La Commission ajoute que les fonctionnaires susceptibles d'être promus n'ayant pas un droit à voir s'ouvrir un concours interne, ils ne sont pas fondés à contester l'acte qui subordonnerait l'organisation de celui-ci à la candidature de fonctionnaires non promouvables. Mais nous retrouverons plus loin ce point qui touche à l'étendue du pouvoir d'appréciation de l'autorité investie du pouvoir de nomination.
4. Le quatrième moyen est dirigé directement contre les décisions du 26 février 1964 dont M. Ley est recevable à demander l'annulation. Elles consistent dans le fait de ne pas nommer le requérant au poste vacant (29-1 a), de ne pas procéder à un concours interne (29-1 b), de mettre en œuvre la procédure de transfert (29-1 c).

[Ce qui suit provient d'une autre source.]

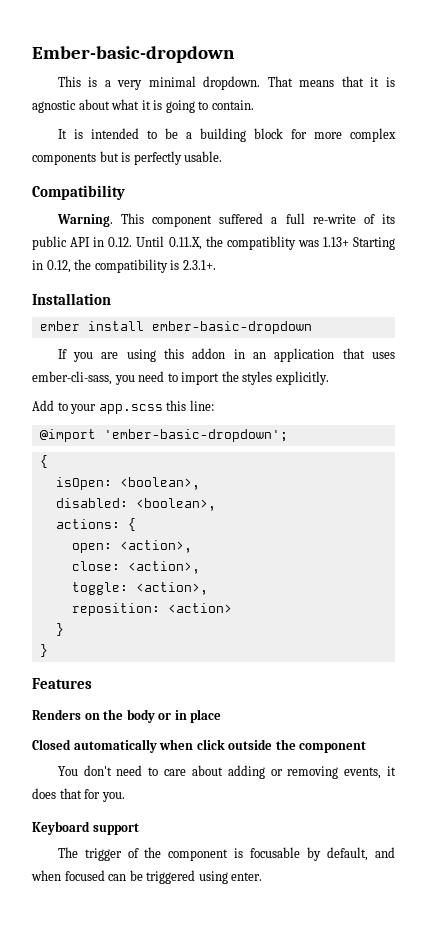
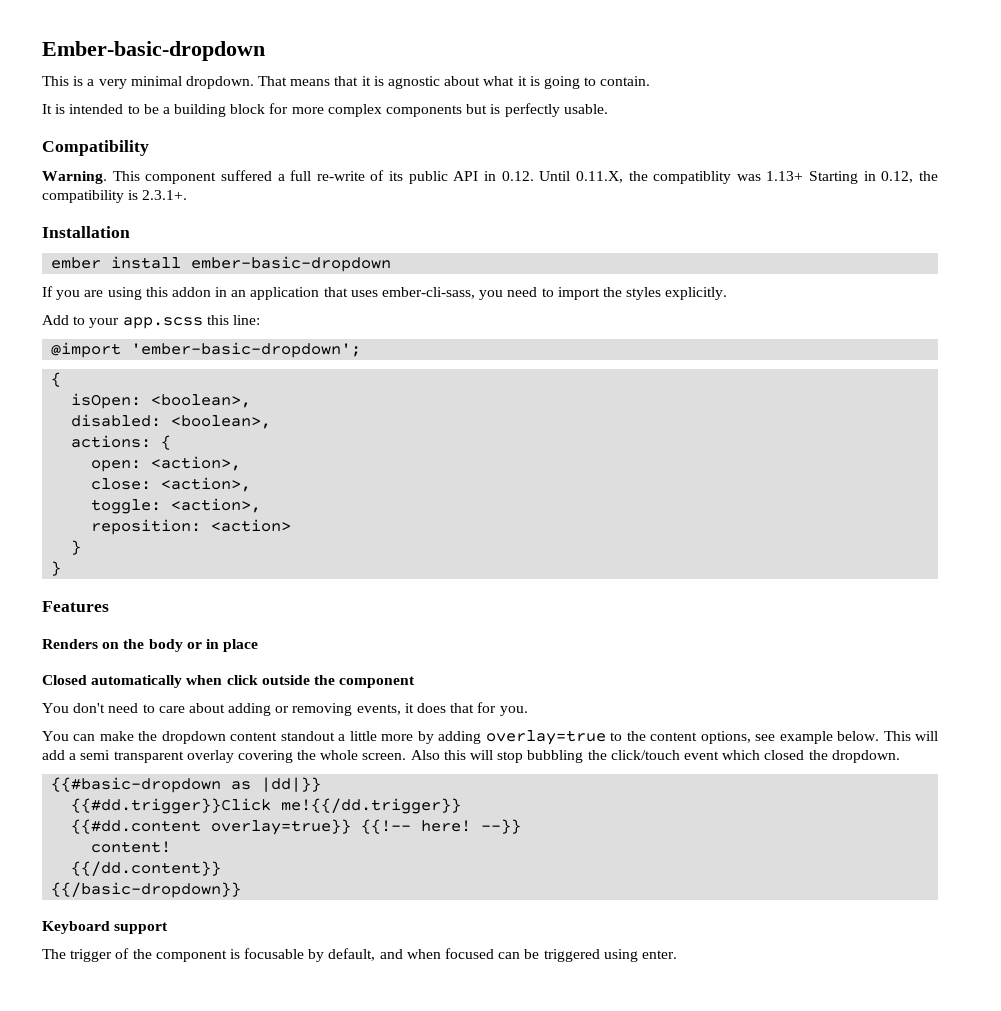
(125, 797) none -> [42,730,939,745] [42,750,900,763] [51,777,322,793] [71,798,462,814] [71,819,522,835] [91,841,172,853] [71,861,222,876] [51,882,242,898] // You can make the dropdown content standout a little more by adding overlay=true to the content options, see example below. This will add a semi transparent overlay covering the whole screen. Also this will stop bubbling the click/touch event which closed the dropdown. // {{#basic-dropdown as |dd|}} // {{#dd.trigger}}Click me!{{/dd.trigger}} // {{#dd.content overlay=true}} {{!-- here! --}} // content! // {{/dd.content}} // {{/basic-dropdown}}

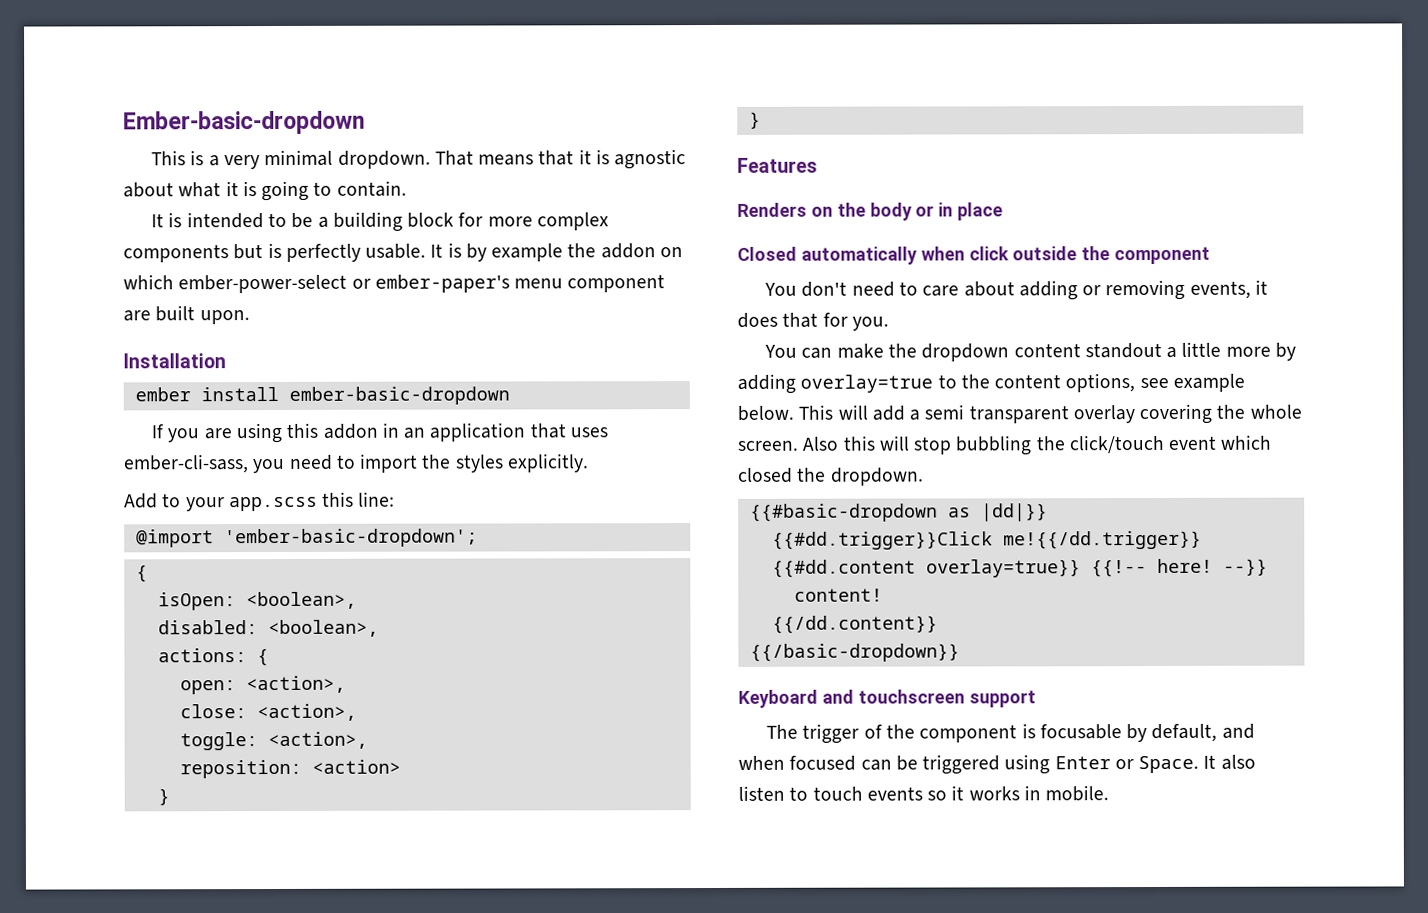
[42,140,149,156] [42,170,938,184] [42,190,188,203] // Compatibility // Warning. This component suffered a full re-write of its public API in 0.12. Until 0.11.X, the compatiblity was 1.13+ Starting in 0.12, the compatibility is 2.3.1+. -> [430,242,683,262] [123,274,666,294] [123,305,250,325] It is by example the addon on which ember-power-select or ember-paper's menu component are built upon.
(110, 927) none -> [821,689,965,704] and touchscreen
[641,950,677,959] enter. -> [1054,754,1256,774] [738,785,1110,802] Enter or Space. It also listen to touch events so it works in mobile.

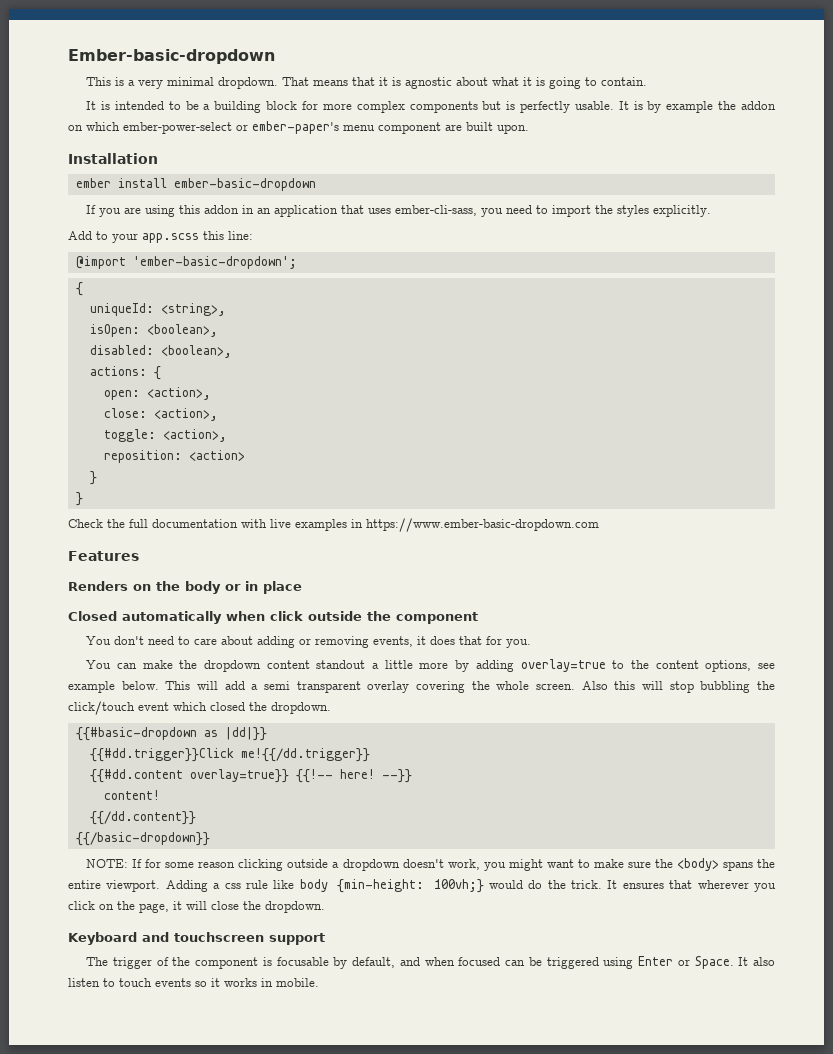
(148, 574) none -> [89,303,226,316] // uniqueId: <string>,
(761, 120) none -> [68,518,599,532] // Check the full documentation with live examples in https://www.ember-basic-dropdown.com
(960, 652) none -> [86,858,775,871] [68,879,776,893] [68,901,325,913] // NOTE: If for some reason clicking outside a dropdown doesn't work, you might want to make sure the <body> spans the entire viewport. Adding a css rule like body {min-height: 100vh;} would do the trick. It ensures that wherever you click on the page, it will close the dropdown.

Lisons à ce sujet la requête: «De toute manière, les décisions prises par la Commission… (celles que nous venons de citer) doivent être annulées pour détournement de pouvoir, la Commission ne poursuivant d'autre but que d'attribuer ce poste à une personne de nationalité italienne, même extérieure aux Communautés.»
Dans le mémoire en réplique le requérant ajoute que ces mêmes décisions sont entachées d'une violation du statut des fonctionnaires qui tiendrait à ce que, contrairement à ce que soutient la Commission, celle-ci, après avoir dépassé la phase de la promotion, aurait été tenue d'ouvrir un concours interne avant de passer à la phase de transfert.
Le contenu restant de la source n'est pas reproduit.